Après avoir vécu de nombreuses années à Paris, Hanadi rentre au Liban et s’installe dans le petit appartement de sa mère, décédée quelques mois plus tôt. Nous sommes en 2020, en pleine crise économique, et le pays est à peine reconnaissable : il n’y a plus de courant électrique, les comptes bancaires se sont volatilisés, et la pauvreté se répand telle une épidémie. Les déchets s’amoncèlent dans les rues, tandis que des bandes d’enfants et d’adolescents mendient le jour et se soûlent la nuit, agressant parfois les passants solitaires… Et pour couronner le tout, l’explosion du port de Beyrouth qui dévaste une partie considérable de la capitale.
Or, ce pays moribond, en pleine décomposition, constitue le cadre idéal pour Hanadi, un environnement qui, en quelque sorte, lui ressemble et vers lequel elle est revenue pour s’abandonner à son propre dépérissement. À travers ses nombreuses réminiscences, nous apprenons qu’elle fut, dans son enfance, d’une beauté exceptionnelle, la plus belle fille du monde selon sa mère. Sauf qu’il y avait eu quelqu’un d’aussi beau qu’elle : sa sœur Hind, décédée en bas âge, quelques années avant la naissance de Hanadi. Pour sa mère, Hanadi n’était que le substitut de cette morte. Quant à son père, il disparut un jour pendant la guerre civile, et elle ne sut jamais ce qui lui était vraiment arrivé.
Toute sa vie durant, Hanadi s’était sentie hantée par un fantôme ou un double : sa sœur Hind, dont elle était censée prendre la place. Pourtant, elle échoua à remplacer la belle morte, car elle fut atteinte d’acromégalie, un trouble hormonal qui provoque une augmentation anormale de la taille des pieds et des mains, ainsi qu’une déformation du visage. Sa mère, ne supportant plus de voir cette adolescente qu’elle percevait désormais comme une créature monstrueuse, la cacha dans le grenier. Hanadi y vécut enfermée pendant longtemps, mais parvint enfin à s’enfuir de la maison maternelle. Elle passa quelques mois chez sa tante paternelle avant de s’en aller en France.

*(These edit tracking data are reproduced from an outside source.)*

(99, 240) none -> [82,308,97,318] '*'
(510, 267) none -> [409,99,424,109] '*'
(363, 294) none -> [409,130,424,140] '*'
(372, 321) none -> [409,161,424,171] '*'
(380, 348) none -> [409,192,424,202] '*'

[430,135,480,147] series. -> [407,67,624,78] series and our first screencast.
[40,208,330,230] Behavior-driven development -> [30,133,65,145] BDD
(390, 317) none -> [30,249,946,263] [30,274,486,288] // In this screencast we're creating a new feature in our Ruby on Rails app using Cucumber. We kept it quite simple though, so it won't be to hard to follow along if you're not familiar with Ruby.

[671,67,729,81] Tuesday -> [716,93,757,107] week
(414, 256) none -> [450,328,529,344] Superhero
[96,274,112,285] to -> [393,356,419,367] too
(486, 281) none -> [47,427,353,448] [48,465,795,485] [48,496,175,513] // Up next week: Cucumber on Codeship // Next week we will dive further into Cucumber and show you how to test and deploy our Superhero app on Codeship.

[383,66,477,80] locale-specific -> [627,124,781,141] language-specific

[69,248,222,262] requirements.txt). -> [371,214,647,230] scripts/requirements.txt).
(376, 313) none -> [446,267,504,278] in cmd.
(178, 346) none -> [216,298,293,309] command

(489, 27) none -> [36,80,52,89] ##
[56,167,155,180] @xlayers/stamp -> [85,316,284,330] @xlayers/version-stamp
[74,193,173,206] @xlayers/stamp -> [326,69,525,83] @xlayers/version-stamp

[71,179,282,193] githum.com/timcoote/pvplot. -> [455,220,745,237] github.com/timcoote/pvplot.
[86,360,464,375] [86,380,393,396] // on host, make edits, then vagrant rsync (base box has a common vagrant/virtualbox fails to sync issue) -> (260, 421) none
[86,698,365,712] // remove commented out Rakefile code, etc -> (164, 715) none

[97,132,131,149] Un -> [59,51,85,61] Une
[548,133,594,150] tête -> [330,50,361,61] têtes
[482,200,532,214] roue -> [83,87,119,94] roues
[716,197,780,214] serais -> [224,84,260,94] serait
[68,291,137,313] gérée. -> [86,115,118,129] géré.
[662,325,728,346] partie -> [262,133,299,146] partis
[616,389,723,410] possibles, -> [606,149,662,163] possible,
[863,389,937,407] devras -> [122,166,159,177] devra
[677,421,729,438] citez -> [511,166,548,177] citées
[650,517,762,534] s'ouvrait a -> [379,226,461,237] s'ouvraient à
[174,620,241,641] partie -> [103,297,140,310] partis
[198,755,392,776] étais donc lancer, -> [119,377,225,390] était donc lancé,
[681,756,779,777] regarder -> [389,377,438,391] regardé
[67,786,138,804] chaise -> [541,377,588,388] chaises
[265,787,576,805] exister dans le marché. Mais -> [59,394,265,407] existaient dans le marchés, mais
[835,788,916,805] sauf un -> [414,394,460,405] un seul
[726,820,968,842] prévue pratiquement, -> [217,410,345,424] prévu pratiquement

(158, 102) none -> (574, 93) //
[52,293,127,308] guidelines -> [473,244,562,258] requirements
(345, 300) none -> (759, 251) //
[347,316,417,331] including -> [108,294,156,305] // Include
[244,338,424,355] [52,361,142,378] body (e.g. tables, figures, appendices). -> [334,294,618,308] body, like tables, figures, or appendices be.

Commença alors pour Hanadi une vie d’errance et de vagabondage : à Paris, elle vécut des années dans les rues, dormant sous les ponts ou dans les stations de métro. Mais c’est également à Paris qu’elle connut son unique et véritable amour : Rachid, un SDF amputé d’un bras, au passé énigmatique. Il fut le seul homme à l’avoir jamais désirée sexuellement, celui qui voyait en elle une femme, malgré l’apparence si virile que lui conférait sa maladie. Cependant, elle finit par le quitter, à cause de sa violence, de son alcoolisme…
Maintenant, au Liban. Rien, ou presque rien. Elle est arrivée au bout de son chemin. Sa maladie s’aggrave, sa santé décline. Ses articulations lui font de plus en plus mal, elle perd ses dents, et sa vision se détériore. Elle noue quelques amitiés éphémères avec des gens du quartier – la voisine du palier, le mécanicien du coin –, mais sa véritable compagne est une chatte, défigurée comme elle : trois pattes, un seul œil. L’existence de Hanadi, son être même, se rétrécissent peu à peu. Elle accueille son dépérissement avec une étrange sérénité, tout en continuant à aimer la vie. Car elle l’a toujours aimée, aussi paradoxal que cela puisse paraître. Mais maintenant, c’est la fin. Ou presque. Il faut qu’elle s’en aille dans très peu. La seule consolation, c’est qu’elle est enfin à sa place – elle qui a toujours vécu dans une marginalité absolue. Exactement à sa place, dans ce pays jadis si beau, à présent d’une laideur monstrueuse. Un pays qui ne ressemble plus à un pays. Qui s’efface lentement, s’acheminant vers le néant. Exactement comme elle.
Avec Hind ou la plus belle femme au monde, Hoda Barakat signe un roman d’une noirceur insoutenable. Une sorte d’allégorie, géniale et très subtile, de la désintégration d’un pays.
Hind aw ajmalou mra’atin fi al-‘alam (Hind ou la plus belle femme au monde) de Hoda Barakat, Dar al-Adāb, 2024, 328 p.